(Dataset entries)
━━━━━━━━

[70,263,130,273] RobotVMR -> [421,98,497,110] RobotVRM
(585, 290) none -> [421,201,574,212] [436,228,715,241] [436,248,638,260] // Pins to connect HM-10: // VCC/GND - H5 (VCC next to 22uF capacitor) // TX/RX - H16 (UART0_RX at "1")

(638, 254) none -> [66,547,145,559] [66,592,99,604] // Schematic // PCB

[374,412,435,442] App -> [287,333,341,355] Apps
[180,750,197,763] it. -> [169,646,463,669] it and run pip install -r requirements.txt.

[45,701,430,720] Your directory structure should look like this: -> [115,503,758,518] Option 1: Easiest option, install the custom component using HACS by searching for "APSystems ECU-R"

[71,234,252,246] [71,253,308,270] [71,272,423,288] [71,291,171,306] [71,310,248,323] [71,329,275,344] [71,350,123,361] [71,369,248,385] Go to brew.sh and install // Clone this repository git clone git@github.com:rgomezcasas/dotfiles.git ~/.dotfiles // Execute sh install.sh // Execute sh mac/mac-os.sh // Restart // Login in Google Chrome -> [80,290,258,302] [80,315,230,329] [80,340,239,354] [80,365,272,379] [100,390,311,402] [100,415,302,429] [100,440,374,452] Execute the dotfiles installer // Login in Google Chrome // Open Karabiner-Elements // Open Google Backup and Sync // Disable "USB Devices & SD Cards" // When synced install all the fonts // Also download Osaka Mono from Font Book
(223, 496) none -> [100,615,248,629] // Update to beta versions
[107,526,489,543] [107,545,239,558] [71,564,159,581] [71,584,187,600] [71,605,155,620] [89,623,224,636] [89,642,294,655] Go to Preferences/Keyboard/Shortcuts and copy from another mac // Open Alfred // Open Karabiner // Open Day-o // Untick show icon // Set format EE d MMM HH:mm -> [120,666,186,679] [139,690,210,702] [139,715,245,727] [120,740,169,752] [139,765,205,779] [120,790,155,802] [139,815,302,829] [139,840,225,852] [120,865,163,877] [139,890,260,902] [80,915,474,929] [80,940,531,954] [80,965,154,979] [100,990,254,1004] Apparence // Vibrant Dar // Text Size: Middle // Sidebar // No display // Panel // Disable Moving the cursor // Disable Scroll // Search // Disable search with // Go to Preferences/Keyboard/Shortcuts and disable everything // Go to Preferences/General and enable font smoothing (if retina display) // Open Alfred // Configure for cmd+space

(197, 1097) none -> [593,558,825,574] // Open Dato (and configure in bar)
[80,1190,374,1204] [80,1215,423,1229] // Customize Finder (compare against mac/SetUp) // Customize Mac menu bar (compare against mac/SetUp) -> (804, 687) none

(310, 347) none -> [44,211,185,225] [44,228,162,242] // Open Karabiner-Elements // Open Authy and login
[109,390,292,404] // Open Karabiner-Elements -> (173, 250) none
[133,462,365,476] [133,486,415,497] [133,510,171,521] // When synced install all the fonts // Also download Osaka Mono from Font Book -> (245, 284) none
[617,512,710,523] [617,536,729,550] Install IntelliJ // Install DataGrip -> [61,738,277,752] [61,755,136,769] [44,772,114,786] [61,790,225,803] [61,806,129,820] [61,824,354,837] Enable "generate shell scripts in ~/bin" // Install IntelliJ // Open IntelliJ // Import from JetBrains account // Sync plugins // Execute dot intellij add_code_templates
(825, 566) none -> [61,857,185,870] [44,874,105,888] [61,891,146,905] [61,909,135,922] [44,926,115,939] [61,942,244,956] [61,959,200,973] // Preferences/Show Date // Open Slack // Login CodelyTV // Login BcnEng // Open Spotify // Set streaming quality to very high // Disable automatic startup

━━━━━━━━

Your answer must be the line with "[80,1190,374,1204] [80,1215,423,1229] //" and all lines after it through the final line of the entries, copied exactly and with nothing added.

[80,1190,374,1204] [80,1215,423,1229] // Customize Finder (compare against mac/SetUp) // Customize Mac menu bar (compare against mac/SetUp) -> (804, 687) none

(310, 347) none -> [44,211,185,225] [44,228,162,242] // Open Karabiner-Elements // Open Authy and login
[109,390,292,404] // Open Karabiner-Elements -> (173, 250) none
[133,462,365,476] [133,486,415,497] [133,510,171,521] // When synced install all the fonts // Also download Osaka Mono from Font Book -> (245, 284) none
[617,512,710,523] [617,536,729,550] Install IntelliJ // Install DataGrip -> [61,738,277,752] [61,755,136,769] [44,772,114,786] [61,790,225,803] [61,806,129,820] [61,824,354,837] Enable "generate shell scripts in ~/bin" // Install IntelliJ // Open IntelliJ // Import from JetBrains account // Sync plugins // Execute dot intellij add_code_templates
(825, 566) none -> [61,857,185,870] [44,874,105,888] [61,891,146,905] [61,909,135,922] [44,926,115,939] [61,942,244,956] [61,959,200,973] // Preferences/Show Date // Open Slack // Login CodelyTV // Login BcnEng // Open Spotify // Set streaming quality to very high // Disable automatic startup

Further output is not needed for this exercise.